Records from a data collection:
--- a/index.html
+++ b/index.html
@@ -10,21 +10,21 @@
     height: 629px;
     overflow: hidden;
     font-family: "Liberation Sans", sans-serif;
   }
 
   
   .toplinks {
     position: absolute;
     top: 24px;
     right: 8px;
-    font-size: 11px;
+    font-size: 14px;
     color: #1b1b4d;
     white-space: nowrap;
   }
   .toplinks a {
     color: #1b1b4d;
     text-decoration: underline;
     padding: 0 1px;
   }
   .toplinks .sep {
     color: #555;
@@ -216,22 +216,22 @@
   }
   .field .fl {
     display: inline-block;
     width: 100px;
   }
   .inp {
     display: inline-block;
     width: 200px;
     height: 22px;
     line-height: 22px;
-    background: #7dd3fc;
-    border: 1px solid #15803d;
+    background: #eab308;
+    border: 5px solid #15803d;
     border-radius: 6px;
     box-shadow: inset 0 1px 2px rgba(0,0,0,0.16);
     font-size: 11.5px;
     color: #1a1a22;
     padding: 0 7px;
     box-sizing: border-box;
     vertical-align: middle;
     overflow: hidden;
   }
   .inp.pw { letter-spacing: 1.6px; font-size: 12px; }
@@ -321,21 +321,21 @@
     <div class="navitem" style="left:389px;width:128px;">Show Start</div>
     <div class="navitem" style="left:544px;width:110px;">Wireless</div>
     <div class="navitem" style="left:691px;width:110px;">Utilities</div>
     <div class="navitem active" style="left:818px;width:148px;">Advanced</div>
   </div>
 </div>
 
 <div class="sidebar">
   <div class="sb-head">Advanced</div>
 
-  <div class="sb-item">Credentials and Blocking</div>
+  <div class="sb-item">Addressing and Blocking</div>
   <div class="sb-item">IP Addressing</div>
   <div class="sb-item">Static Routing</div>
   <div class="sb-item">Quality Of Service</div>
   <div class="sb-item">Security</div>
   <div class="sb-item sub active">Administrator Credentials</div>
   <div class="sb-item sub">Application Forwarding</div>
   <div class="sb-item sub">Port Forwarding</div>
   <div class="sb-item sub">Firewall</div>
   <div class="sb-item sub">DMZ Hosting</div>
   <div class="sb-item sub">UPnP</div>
* * *
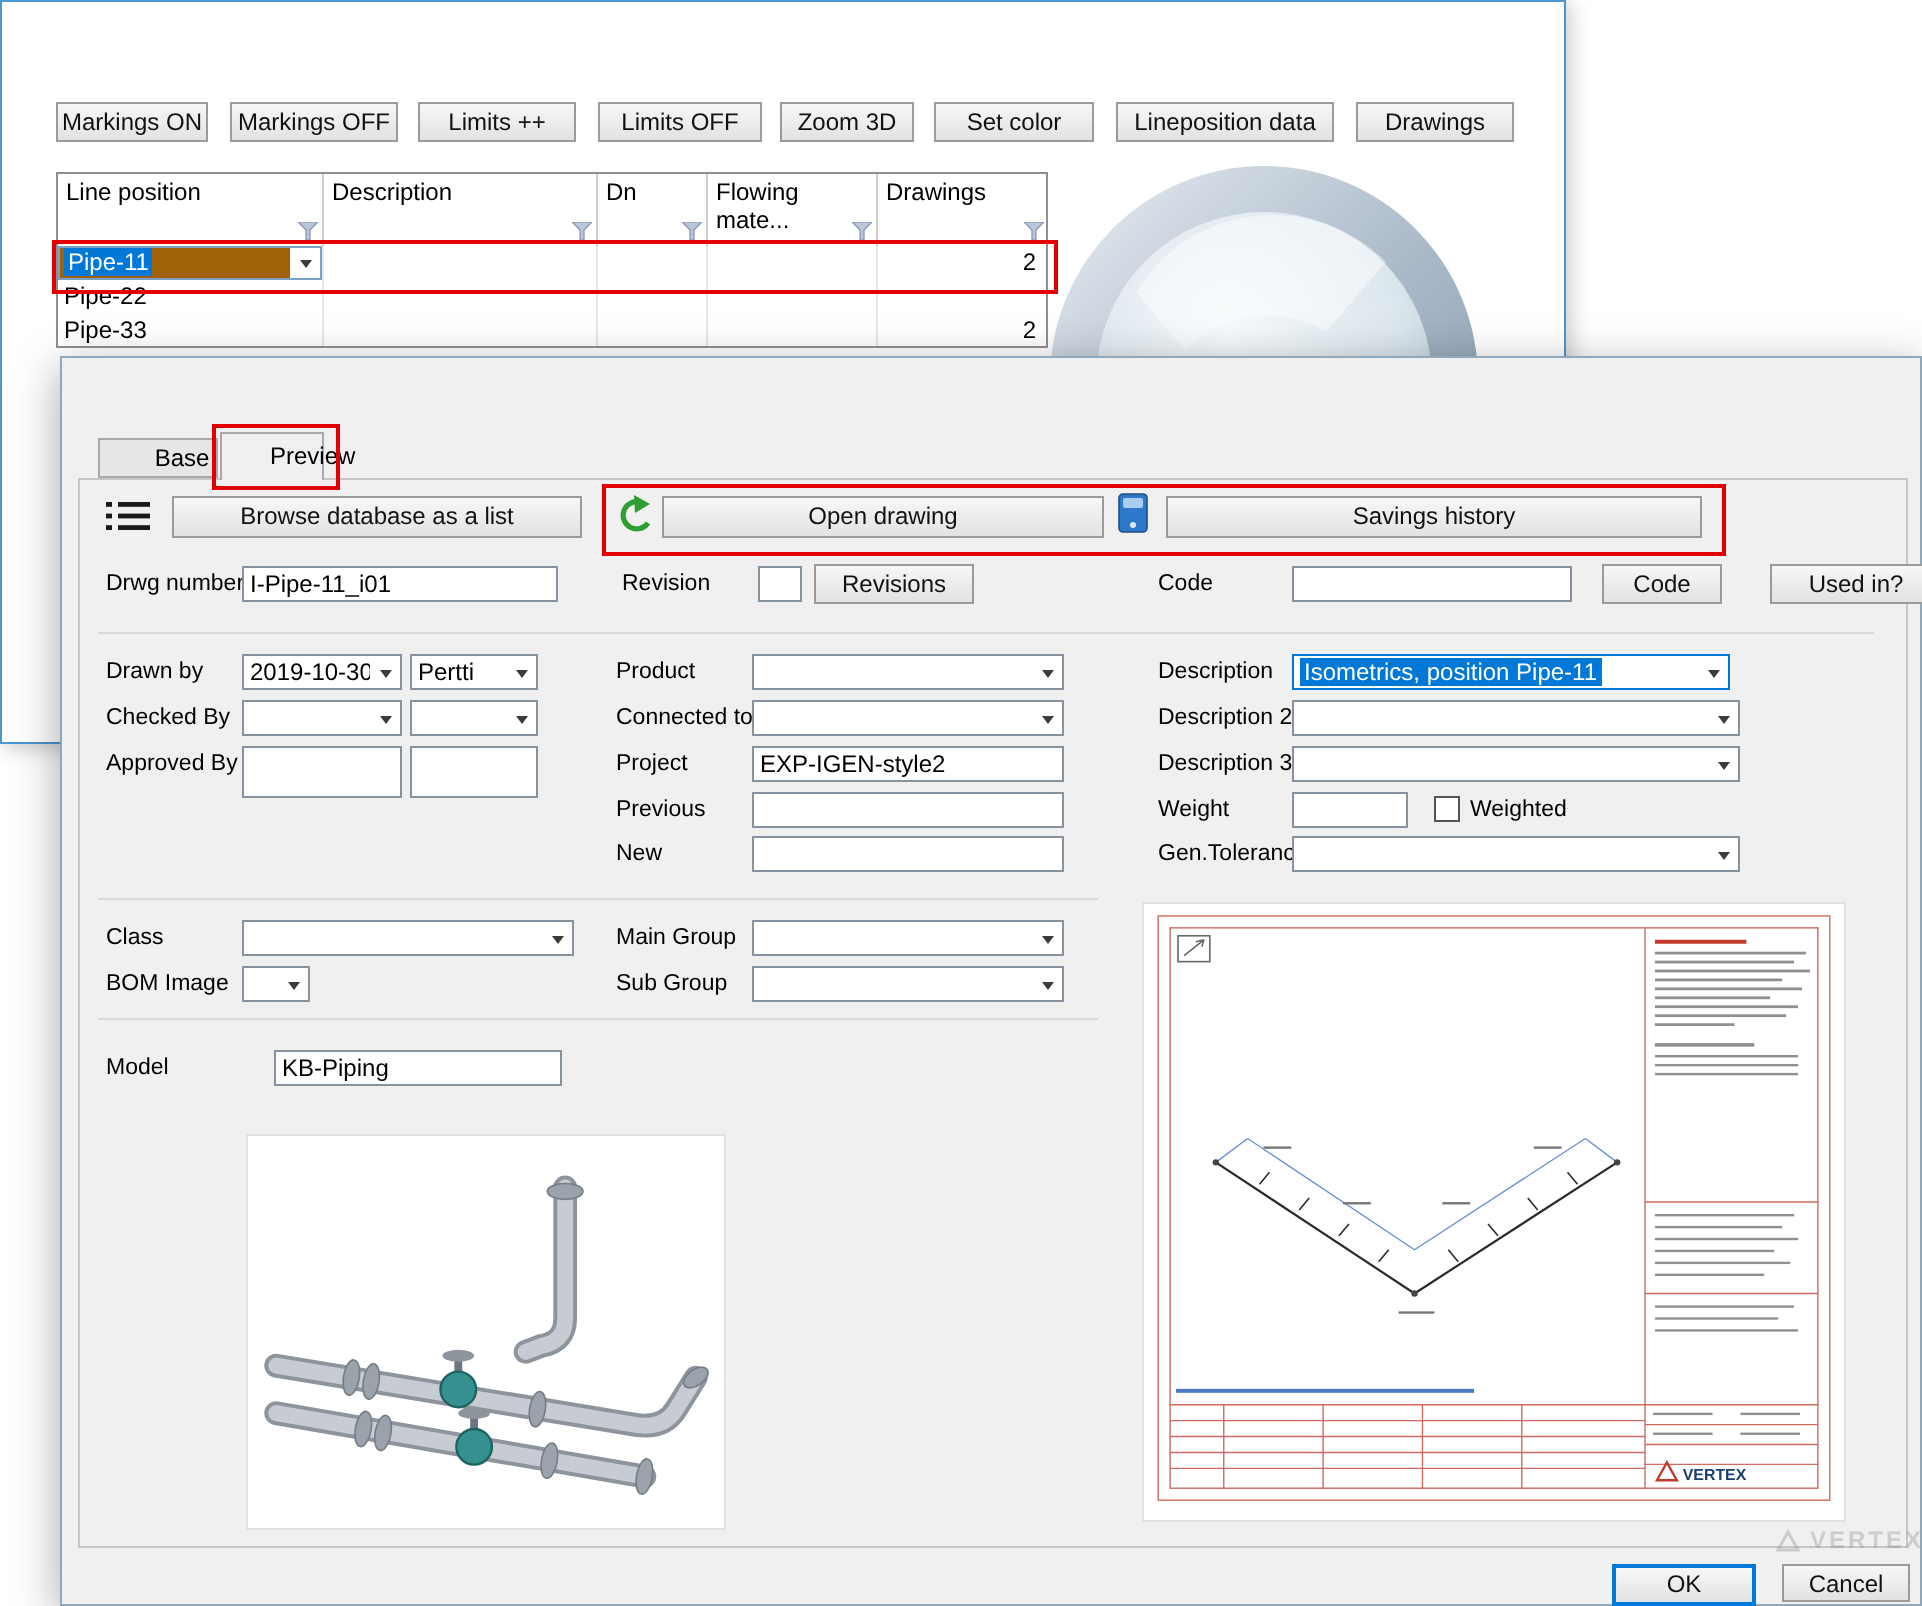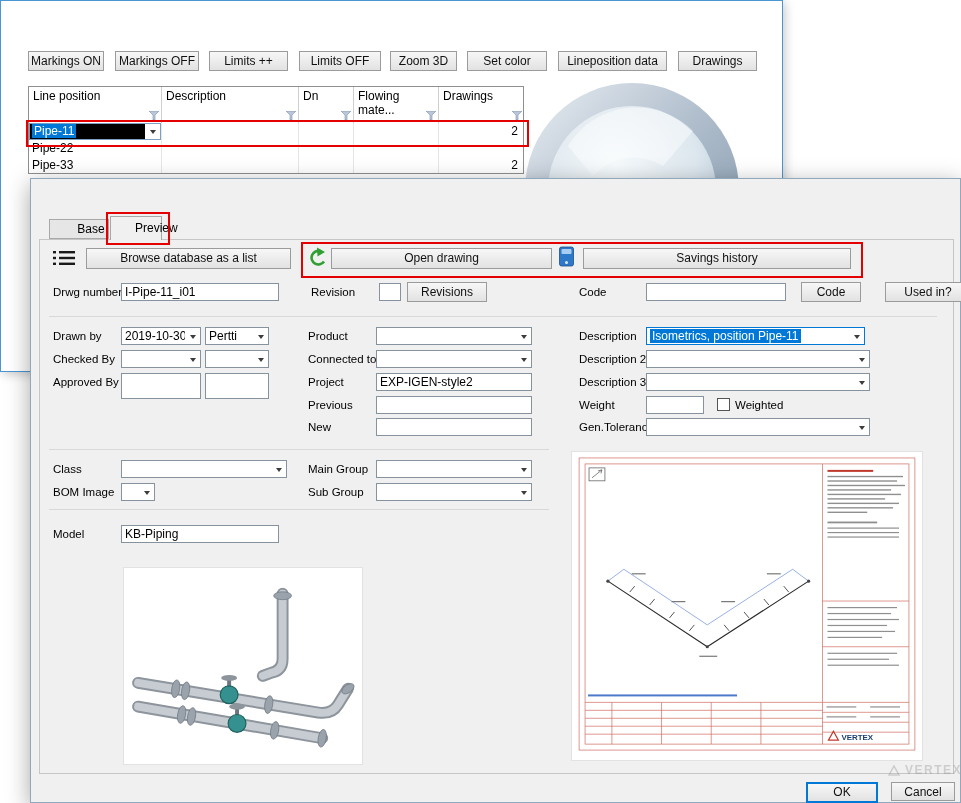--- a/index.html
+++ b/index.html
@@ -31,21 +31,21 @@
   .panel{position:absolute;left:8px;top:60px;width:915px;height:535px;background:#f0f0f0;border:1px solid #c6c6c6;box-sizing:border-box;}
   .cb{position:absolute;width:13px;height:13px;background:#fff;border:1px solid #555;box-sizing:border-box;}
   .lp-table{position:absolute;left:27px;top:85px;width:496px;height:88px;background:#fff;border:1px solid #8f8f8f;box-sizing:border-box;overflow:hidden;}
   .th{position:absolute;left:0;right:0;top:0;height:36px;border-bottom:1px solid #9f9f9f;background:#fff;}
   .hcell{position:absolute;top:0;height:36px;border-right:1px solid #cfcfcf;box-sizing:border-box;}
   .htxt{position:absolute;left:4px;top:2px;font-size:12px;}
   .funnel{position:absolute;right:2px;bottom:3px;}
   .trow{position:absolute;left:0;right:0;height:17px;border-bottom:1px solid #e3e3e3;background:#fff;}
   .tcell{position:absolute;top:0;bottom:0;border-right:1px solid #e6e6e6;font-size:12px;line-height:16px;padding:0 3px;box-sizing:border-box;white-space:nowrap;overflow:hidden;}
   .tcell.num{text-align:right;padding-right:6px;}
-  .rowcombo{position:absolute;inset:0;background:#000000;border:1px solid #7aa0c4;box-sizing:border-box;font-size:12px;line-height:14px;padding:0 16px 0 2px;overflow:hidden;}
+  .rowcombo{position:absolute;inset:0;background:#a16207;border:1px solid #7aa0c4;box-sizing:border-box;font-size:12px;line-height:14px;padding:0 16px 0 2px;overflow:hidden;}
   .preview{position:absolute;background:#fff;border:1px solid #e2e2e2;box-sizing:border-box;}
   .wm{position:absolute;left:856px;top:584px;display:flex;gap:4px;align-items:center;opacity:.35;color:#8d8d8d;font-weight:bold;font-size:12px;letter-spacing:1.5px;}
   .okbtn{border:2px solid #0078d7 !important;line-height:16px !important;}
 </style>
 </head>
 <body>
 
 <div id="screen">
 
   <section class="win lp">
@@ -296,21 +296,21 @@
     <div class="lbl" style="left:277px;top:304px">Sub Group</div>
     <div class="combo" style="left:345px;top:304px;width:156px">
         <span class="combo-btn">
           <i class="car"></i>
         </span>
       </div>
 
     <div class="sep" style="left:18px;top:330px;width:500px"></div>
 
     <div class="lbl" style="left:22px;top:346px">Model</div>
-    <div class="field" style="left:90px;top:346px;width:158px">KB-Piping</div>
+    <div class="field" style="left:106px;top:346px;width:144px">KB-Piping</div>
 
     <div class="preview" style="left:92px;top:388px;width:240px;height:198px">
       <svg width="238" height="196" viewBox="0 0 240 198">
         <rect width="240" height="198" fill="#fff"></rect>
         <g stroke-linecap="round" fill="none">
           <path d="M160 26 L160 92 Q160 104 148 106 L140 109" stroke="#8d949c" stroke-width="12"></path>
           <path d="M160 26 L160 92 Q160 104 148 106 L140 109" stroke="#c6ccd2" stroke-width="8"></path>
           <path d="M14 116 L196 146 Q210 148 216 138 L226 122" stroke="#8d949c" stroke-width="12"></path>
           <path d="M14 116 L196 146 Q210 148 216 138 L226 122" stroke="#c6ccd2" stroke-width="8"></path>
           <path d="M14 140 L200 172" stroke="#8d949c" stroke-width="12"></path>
==
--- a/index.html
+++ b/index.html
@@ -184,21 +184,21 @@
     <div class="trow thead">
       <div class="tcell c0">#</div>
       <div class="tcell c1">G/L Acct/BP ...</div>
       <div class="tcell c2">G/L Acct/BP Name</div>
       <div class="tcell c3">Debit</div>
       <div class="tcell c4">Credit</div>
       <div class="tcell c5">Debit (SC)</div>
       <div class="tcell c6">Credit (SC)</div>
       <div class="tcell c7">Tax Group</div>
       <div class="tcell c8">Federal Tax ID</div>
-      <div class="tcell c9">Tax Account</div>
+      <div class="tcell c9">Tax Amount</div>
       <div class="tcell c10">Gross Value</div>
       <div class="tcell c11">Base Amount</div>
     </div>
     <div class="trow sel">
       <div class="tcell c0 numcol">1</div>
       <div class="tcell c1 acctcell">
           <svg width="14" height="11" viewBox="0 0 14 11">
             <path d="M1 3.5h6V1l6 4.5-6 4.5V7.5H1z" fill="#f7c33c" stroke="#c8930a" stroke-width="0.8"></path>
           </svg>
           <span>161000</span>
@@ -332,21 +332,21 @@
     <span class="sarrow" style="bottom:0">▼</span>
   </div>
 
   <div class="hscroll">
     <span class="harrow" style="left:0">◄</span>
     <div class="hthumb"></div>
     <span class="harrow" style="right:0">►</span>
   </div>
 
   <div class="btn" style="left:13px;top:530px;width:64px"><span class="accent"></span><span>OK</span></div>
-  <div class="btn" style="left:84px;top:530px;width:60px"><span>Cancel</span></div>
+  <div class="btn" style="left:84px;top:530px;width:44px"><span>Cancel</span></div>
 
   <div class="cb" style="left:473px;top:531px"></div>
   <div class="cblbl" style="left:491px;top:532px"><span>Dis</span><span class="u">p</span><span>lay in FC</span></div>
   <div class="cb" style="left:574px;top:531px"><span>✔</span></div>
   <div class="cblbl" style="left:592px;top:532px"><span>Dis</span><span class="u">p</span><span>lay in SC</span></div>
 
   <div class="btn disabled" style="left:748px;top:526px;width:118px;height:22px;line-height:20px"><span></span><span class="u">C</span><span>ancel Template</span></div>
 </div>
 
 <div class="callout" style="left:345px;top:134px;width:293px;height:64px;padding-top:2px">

**What is being asked**
Only the number of lines above that contain "align" should be given as the answer.

**Task result**
3